The plot was extraordinarily well paced, it never lost my interest or patience. There was a bit of a metaphor in there somewhere that still hasn’t left me behind, and grossed me out more than it should have. Actually the only thing I didn’t like about this book was the all too present scientific nature of it overall. This mostly bothered me because I didn’t know what all of the words meant, but I think that most people would have less trouble in that aspect than me. It’s a definite must for zombie fans everywhere.

Crazy by Linda Vigen Phillips

7657321_orig Title: Crazy

 Author: Linda Vigen Phillips

 Published: October 20, 2014 

 Rating: 4/5 stars


Laura is a typical fifteen-year-old growing up in the 1960’s, navigating her way through classes, friendships, and even a new romance. But she’s carrying around a secret: her mother  is suffering from a mental illness.

No one in Laura’s family will talk about her mother’s past hospitalizations or increasingly erratic behavior, and Laura is confused and frightened. She finds some solace in art, but when her mother, also an artist, suffers a breakdown, Laura fears that she will follow in her mother’s footsteps. Left without a refuge, can she find the courage to face what scares her most?


I am highly greatful that the LibraryThing Early Reviewers Program, which provided this ARC in exchange for an honest review.

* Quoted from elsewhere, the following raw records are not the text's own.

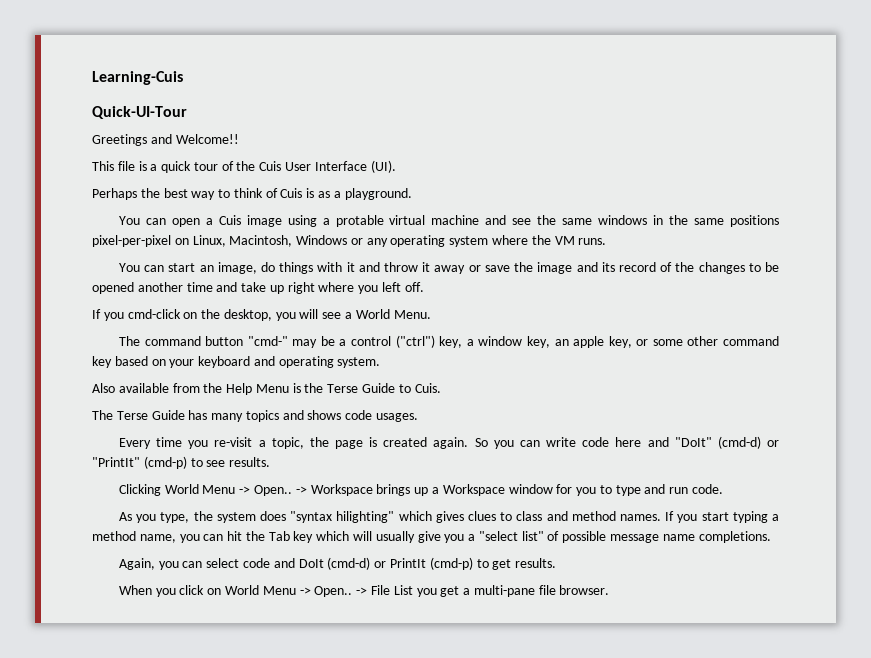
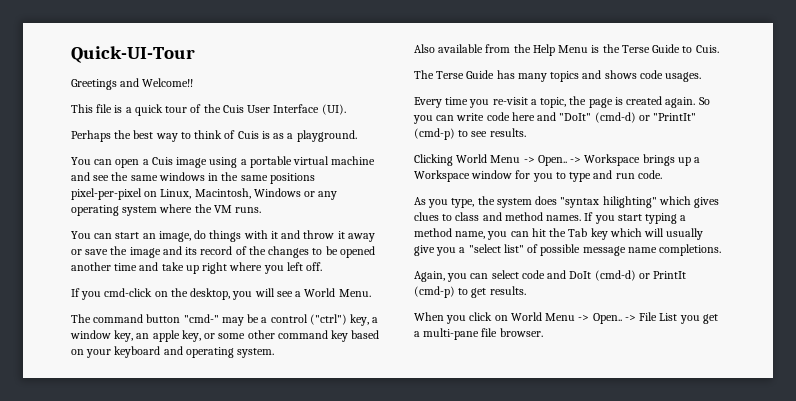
[92,71,183,85] Learning-Cuis // -> (71, 54) none
[335,215,384,227] protable -> [249,156,292,168] portable

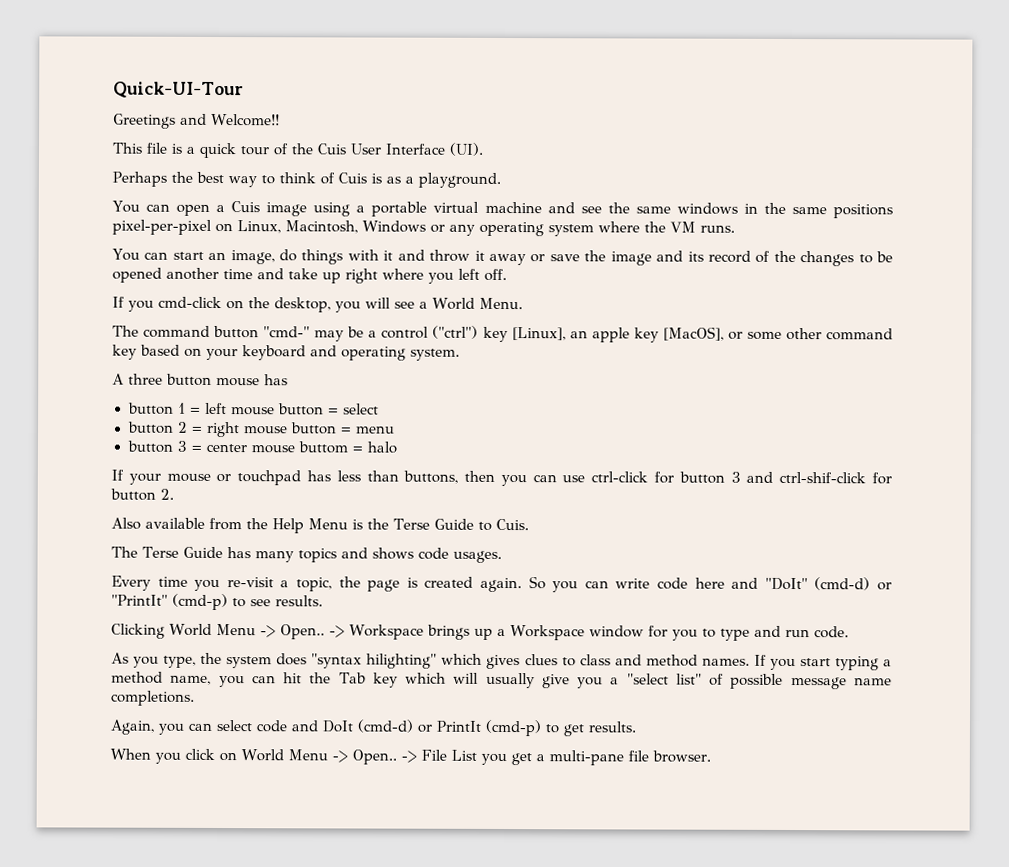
[350,314,379,326] [70,330,201,342] key, a window key, an apple key, -> [482,326,724,343] key [Linux], an apple key [MacOS],
(275, 353) none -> [112,373,288,387] [127,402,379,416] [126,421,395,438] [126,440,397,454] [111,469,892,487] [110,488,174,501] // A three button mouse has // button 1 = left mouse button = select // button 2 = right mouse button = menu // button 3 = center mouse buttom = halo // If your mouse or touchpad has less than buttons, then you can use ctrl-click for button 3 and ctrl-shif-click for button 2.

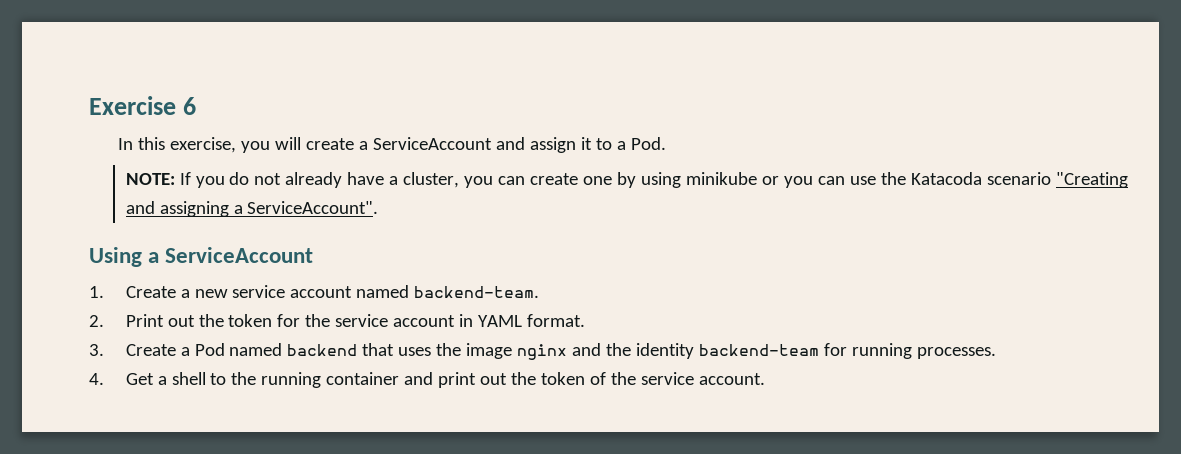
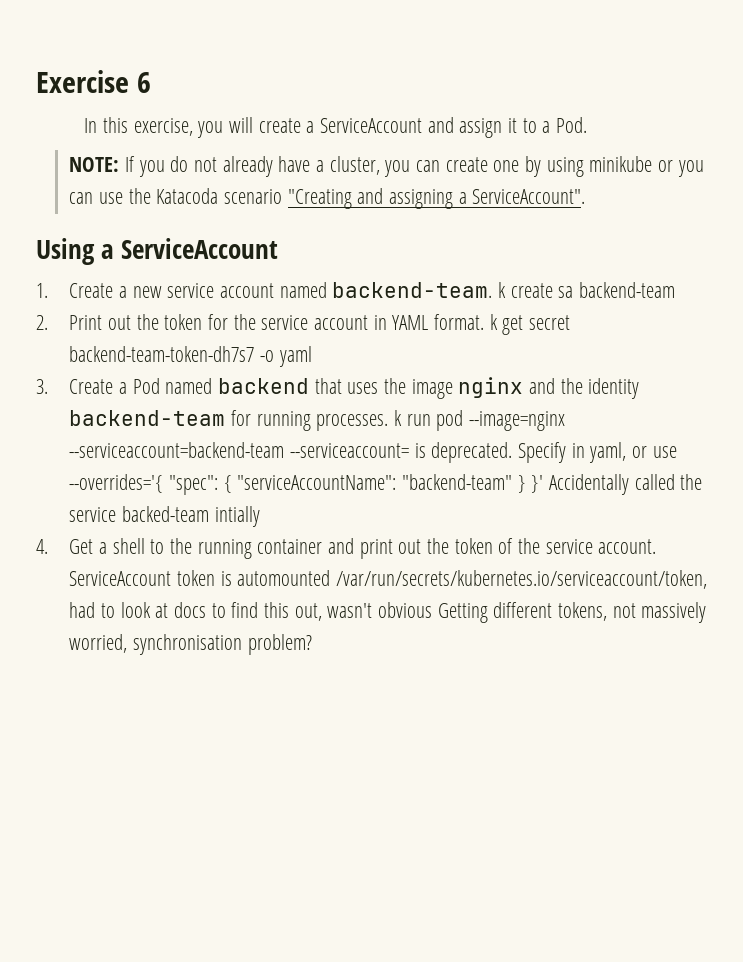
(540, 292) none -> [497,282,675,298] k create sa backend-team
(586, 320) none -> [489,314,570,335] [69,346,312,367] k get secret backend-team-token-dh7s7 -o yaml
(997, 353) none -> [393,410,565,431] [69,442,677,463] [69,474,703,495] [69,506,260,527] k run pod --image=nginx --serviceaccount=backend-team --serviceaccount= is deprecated. Specify in yaml, or use --overrides='{ "spec": { "serviceAccountName": "backend-team" } }' Accidentally called the service backed-team intially
(766, 379) none -> [69,570,707,589] [69,602,707,623] [69,634,312,655] ServiceAccount token is automounted /var/run/secrets/kubernetes.io/serviceaccount/token, had to look at docs to find this out, wasn't obvious Getting different tokens, not massively worried, synchronisation problem?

‘Crazy’ was a very interesting book to read, and that’s not just because it’s written entirely in verse. It follows the life of a girl, just 15, named Laura who has to deal with the overwhelming presence of her mother’s mental illness. She is terrified that she will end up like her, so she drags her own happiness into the dirt to watch herself for symptoms. It is especially difficult for her and her family because they are living in a time when mental illnesses are very poorly understood. It would have been a great story even without the verse which served to make it even better than it may have been and twice as memorable. Not to mention, despite her dealings with her mother’s illness, this book makes it clear that Laura, and others like her, are not so different from everyone else as some books would have us believe. It’s the kind of novel that really not only makes you think, but also feel. Not to mention, the characters are very interesting and their lives and interactions engaged me greatly. This is definitely something worth reading and I recommend it to both lovers of realistic fiction and those who are unsure about the genre!